Cinema: Venezia, il programma del 2 settembre. In gara Guadagnino

Il festival di Venezia
Il festival di Venezia   -   Diritti d'autore  RAI
Di euronews con Ansa & agenzie

Arriva il primo dei cinque italiani in concorso, Luca Guadagnino con Bones and all, questo due settembre alla Mostra internazionale del cinema di Venezia. Il regista torna a dirigere Timothée Chalamet, per una storia d'amore di giovani cannibali in un'America reaganiana di provincia. 

In gara anche Athena di Romain Gavras, su una guerra familiare che diventa scontro sociale, e Un couple  del maestro del documentario Frederick Wiseman che qui racconta il rapporto fra Leo Tolstoj e la moglie, Sofia.

Nella sezione Orizzonti, torna alla Mostra da mattatrice Isabelle Huppert in La Syndacaliste  di Jean-Paul Salomé sulla vera storia di Maureen Kearney, rappresentante sindacale della centrale nucleare di una multinazionale francese. Fra i protagonisti anche Abel Ferrara, in concorso alle Giornate degli autori con Papre Pio interpretato di Shia Labeouf. Alla Settimana della critica debutta il film italiano in gara Margini  dell'esordiente Niccolò Falsetti, commedia, coprodotta dai Manetti Bros, su una giovane punk band di provincia che mette in atto un piano per lanciare la propria carriera.

Tra i principlai appuntamenti di oggi, 2 settembre:  Un couple di Frederick Wiseman (Venezia 79) con Nathalie Boutefeu (Sala Grande alle 16.45). Racconta la lunga relazione tra Leo Tolstoj e la moglie, Sofia. Sposati per 36 anni, ebbero 13 figli, nove dei quali sopravvissero. Erano anche una coppia problematica, molto insoddisfatti l'uno dell'altra, anche se di tanto in tanto godevano di intensi momenti di riconciliazione.

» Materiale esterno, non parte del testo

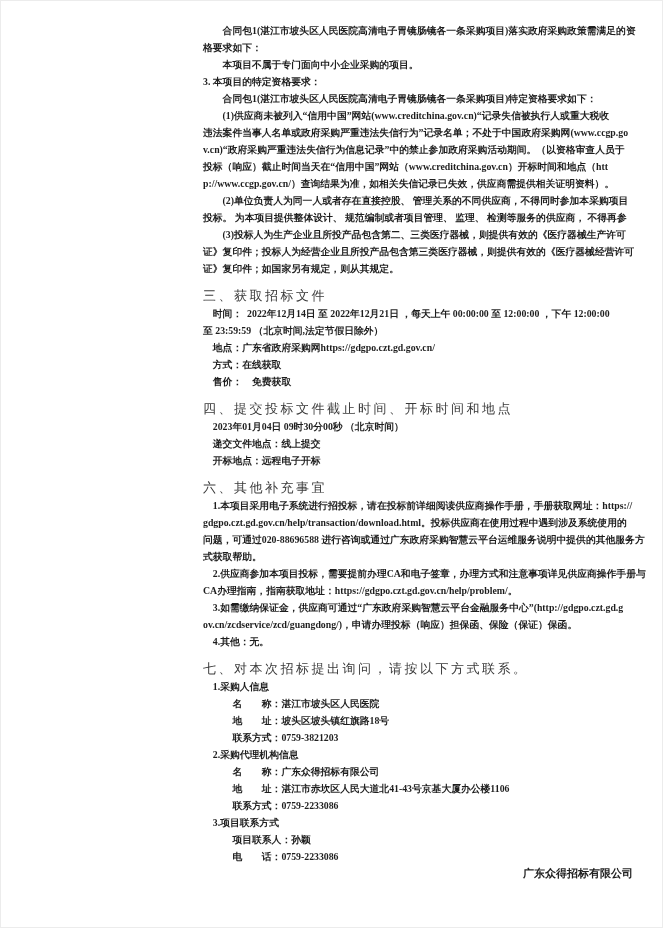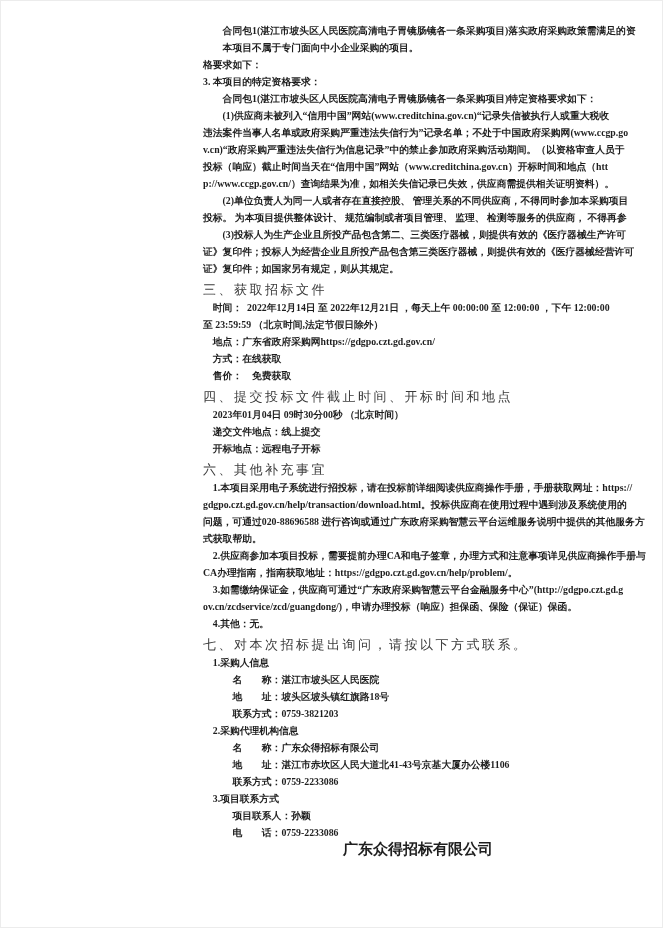"本项目不属于专门面向中小企业采购的项目。" div.line { order: before "格要求如下：" -> after "格要求如下：" }
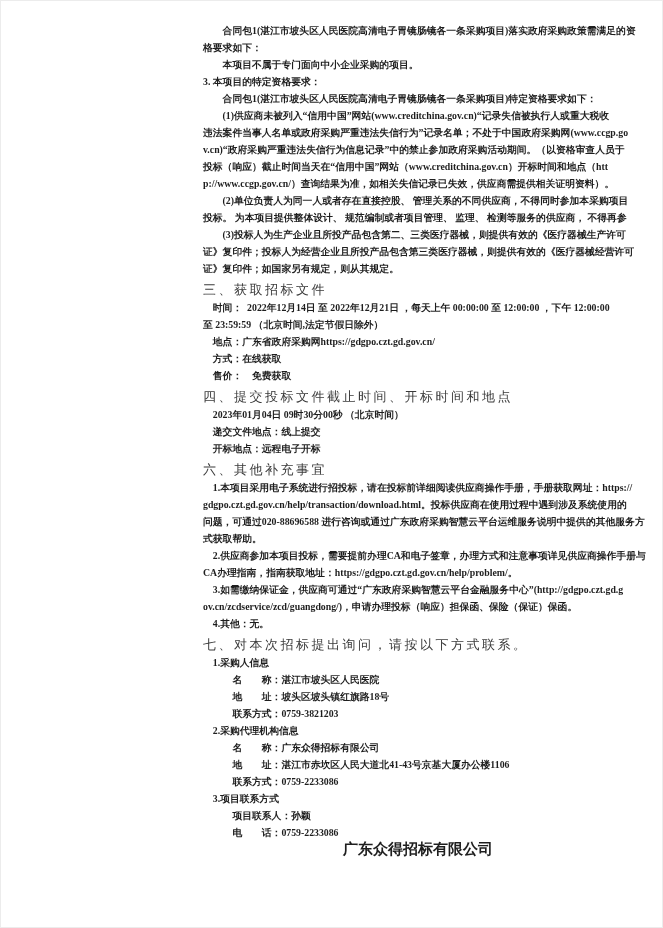"三、获取招标文件" .section-heading { margin-top: 4px -> 10px }
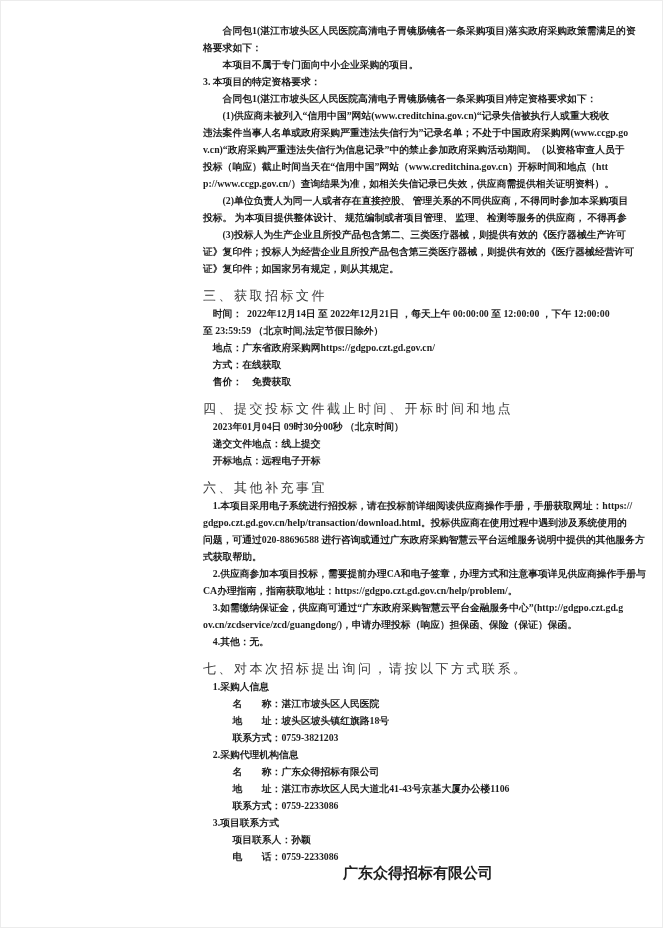"广东众得招标有限公司" .signature { font-size: 15px -> 11px; text-align: center -> right }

Bones and all, di Luca Guadagnino (Venezia 79) con Taylor Russell, Timothée Chalamet, Mark Rylance, André Holland (Sala Grande alle 19). Il primo amore sboccia tra Maren, una ragazza che sta imparando a sopravvivere ai margini della società. Lee, un vagabondo dai sentimenti profondi. I due si incontrano e intraprendono un'odissea lunga mille miglia nell'America di Ronald Reagan.

Athena di Romain Gavras (Venezia 79) con Dali Benssalah, Sami Slimane, Anthony Bajon, Ouassini Embarek, Alexis Manenti (Sala Grande alle 21.45). Dopo la morte del fratello minore a causa di un presunto scontro con la polizia, Abdel viene richiamato a casa dalla prima linea e ritrova la sua famiglia devastata.

Intrappolato tra il desiderio di vendetta del fratello minore Karim e gli affari criminali del fratello maggiore Moktar, cerca di calmare le tensioni.

La syndicaliste di Jean-Paul Salomé (Orizzonti) con Isabelle Huppert, Gregory Gadebois, Francois-Xavier Demaison, Alexandra Maria Lara (Sala Darsena alle 17). E`la storia vera di Maureen Kearney, rappresentante sindacale della centrale nucleare di una multinazionale francese, che divenne un'informatrice, denunciando accordi top-secret che scossero il settore nucleare francese.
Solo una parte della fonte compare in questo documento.